* **Required action**
Starting at the first line of the entries below, output every line exactly, up to and including the line with "right: 140px ->".

* **Information shown**

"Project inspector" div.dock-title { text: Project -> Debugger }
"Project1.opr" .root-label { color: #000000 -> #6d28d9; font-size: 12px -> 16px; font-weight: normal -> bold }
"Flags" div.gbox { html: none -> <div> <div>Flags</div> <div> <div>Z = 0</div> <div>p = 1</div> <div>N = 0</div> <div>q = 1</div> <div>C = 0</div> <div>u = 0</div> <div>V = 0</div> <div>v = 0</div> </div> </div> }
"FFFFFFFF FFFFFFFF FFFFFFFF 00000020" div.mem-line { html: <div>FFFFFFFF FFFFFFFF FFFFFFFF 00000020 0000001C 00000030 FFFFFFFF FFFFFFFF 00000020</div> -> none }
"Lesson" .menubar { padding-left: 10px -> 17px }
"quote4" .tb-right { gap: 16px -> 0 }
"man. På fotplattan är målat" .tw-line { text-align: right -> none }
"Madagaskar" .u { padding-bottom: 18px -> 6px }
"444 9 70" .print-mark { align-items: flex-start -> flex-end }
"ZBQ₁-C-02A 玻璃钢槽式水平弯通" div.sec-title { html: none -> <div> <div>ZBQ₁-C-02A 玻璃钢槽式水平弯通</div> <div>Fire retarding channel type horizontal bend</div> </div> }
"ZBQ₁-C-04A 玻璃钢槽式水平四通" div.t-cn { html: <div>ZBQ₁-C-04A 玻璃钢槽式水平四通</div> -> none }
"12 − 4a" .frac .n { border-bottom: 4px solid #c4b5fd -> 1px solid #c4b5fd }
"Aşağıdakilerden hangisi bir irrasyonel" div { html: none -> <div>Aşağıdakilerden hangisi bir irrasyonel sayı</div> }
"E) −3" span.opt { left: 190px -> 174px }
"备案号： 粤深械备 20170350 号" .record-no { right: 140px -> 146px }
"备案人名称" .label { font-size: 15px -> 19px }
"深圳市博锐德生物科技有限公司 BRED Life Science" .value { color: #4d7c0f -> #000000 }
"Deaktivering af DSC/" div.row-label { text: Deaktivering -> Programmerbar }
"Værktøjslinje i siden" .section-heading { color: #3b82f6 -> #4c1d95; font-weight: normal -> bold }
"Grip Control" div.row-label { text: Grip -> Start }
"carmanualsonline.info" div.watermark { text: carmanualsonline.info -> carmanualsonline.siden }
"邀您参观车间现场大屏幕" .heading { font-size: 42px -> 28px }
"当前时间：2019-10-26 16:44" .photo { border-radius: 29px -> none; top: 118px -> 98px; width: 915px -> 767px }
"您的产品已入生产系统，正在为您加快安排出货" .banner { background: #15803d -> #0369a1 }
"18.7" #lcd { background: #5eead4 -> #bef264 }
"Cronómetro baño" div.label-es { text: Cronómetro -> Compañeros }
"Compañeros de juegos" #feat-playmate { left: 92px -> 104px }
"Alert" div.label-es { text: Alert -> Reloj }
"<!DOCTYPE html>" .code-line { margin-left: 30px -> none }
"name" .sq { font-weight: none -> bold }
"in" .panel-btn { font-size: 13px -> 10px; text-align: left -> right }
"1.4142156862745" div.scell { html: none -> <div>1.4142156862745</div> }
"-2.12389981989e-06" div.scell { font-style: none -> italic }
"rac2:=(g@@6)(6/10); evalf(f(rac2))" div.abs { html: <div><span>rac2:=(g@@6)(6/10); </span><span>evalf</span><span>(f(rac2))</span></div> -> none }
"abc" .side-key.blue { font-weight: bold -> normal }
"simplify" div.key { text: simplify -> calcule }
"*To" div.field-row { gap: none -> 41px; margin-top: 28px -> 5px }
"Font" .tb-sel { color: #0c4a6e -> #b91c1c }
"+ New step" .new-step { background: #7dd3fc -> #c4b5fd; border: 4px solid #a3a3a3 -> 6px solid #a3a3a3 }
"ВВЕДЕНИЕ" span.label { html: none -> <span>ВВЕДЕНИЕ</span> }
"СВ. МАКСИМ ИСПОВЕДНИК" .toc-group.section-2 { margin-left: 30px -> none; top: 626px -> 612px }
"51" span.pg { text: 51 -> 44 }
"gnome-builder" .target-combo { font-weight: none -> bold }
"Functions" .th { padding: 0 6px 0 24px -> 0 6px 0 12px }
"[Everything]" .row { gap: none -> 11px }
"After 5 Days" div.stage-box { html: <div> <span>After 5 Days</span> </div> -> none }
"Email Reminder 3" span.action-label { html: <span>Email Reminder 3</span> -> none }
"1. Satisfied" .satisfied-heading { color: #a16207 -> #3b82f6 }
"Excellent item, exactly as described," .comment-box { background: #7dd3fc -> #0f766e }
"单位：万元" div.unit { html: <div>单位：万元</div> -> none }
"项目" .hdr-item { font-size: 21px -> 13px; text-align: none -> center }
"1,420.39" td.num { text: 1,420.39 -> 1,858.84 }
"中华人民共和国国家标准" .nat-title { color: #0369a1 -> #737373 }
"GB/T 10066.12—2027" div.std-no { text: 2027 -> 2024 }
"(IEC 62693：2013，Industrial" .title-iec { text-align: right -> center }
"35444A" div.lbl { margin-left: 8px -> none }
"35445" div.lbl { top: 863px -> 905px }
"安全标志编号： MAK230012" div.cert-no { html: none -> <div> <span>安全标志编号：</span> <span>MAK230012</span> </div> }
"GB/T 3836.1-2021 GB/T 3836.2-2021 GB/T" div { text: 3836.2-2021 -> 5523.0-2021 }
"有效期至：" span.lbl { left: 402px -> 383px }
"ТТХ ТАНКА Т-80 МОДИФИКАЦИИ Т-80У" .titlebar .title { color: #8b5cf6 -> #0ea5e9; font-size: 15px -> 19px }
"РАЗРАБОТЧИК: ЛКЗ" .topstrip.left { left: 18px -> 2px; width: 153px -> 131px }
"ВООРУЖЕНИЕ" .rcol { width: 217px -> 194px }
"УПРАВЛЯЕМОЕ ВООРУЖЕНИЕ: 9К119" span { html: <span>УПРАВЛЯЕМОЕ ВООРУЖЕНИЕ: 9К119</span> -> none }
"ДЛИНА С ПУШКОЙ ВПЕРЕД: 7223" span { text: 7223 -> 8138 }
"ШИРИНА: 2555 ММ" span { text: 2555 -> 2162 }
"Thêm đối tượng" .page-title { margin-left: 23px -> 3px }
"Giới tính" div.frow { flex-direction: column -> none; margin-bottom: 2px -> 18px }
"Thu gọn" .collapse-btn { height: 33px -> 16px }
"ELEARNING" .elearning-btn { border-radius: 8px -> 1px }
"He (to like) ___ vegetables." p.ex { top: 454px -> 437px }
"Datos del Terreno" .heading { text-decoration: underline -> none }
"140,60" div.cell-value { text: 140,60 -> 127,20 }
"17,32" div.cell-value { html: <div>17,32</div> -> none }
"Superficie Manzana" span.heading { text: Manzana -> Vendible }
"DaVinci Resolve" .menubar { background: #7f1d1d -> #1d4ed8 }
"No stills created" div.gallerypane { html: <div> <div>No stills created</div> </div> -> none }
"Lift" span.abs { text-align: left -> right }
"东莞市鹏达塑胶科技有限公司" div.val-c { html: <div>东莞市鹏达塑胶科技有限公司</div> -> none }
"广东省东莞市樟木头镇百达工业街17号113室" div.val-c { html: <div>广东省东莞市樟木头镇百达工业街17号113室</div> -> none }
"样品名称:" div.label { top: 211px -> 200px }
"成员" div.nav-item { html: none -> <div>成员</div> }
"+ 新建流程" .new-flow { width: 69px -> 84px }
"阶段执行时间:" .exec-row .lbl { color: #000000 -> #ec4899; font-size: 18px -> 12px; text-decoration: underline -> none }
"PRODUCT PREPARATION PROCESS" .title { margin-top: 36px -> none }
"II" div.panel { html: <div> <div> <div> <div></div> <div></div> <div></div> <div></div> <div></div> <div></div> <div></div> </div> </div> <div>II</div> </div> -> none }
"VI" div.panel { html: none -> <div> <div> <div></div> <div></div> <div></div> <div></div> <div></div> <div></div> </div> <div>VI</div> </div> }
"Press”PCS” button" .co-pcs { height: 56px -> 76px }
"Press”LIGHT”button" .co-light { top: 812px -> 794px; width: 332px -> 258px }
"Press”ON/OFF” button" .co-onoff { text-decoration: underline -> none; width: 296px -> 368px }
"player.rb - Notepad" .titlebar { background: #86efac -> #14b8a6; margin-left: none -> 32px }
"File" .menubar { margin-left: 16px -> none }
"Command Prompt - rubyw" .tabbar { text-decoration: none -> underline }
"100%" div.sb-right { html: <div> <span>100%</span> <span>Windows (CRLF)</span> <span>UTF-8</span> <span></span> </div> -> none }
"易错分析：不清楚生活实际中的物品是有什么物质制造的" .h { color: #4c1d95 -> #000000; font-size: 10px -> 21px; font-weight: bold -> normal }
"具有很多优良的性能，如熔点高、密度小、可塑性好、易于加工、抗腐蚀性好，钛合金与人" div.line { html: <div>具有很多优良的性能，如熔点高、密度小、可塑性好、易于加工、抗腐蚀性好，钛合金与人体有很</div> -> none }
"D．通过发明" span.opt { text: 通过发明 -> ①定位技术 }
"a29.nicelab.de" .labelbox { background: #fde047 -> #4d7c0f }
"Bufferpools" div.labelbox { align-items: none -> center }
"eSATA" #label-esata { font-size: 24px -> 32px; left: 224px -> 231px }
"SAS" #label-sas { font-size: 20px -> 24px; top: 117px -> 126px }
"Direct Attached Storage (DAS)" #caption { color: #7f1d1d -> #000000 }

* **Answer box**
"Project inspector" div.dock-title { text: Project -> Debugger }
"Project1.opr" .root-label { color: #000000 -> #6d28d9; font-size: 12px -> 16px; font-weight: normal -> bold }
"Flags" div.gbox { html: none -> <div> <div>Flags</div> <div> <div>Z = 0</div> <div>p = 1</div> <div>N = 0</div> <div>q = 1</div> <div>C = 0</div> <div>u = 0</div> <div>V = 0</div> <div>v = 0</div> </div> </div> }
"FFFFFFFF FFFFFFFF FFFFFFFF 00000020" div.mem-line { html: <div>FFFFFFFF FFFFFFFF FFFFFFFF 00000020 0000001C 00000030 FFFFFFFF FFFFFFFF 00000020</div> -> none }
"Lesson" .menubar { padding-left: 10px -> 17px }
"quote4" .tb-right { gap: 16px -> 0 }
"man. På fotplattan är målat" .tw-line { text-align: right -> none }
"Madagaskar" .u { padding-bottom: 18px -> 6px }
"444 9 70" .print-mark { align-items: flex-start -> flex-end }
"ZBQ₁-C-02A 玻璃钢槽式水平弯通" div.sec-title { html: none -> <div> <div>ZBQ₁-C-02A 玻璃钢槽式水平弯通</div> <div>Fire retarding channel type horizontal bend</div> </div> }
"ZBQ₁-C-04A 玻璃钢槽式水平四通" div.t-cn { html: <div>ZBQ₁-C-04A 玻璃钢槽式水平四通</div> -> none }
"12 − 4a" .frac .n { border-bottom: 4px solid #c4b5fd -> 1px solid #c4b5fd }
"Aşağıdakilerden hangisi bir irrasyonel" div { html: none -> <div>Aşağıdakilerden hangisi bir irrasyonel sayı</div> }
"E) −3" span.opt { left: 190px -> 174px }
"备案号： 粤深械备 20170350 号" .record-no { right: 140px -> 146px }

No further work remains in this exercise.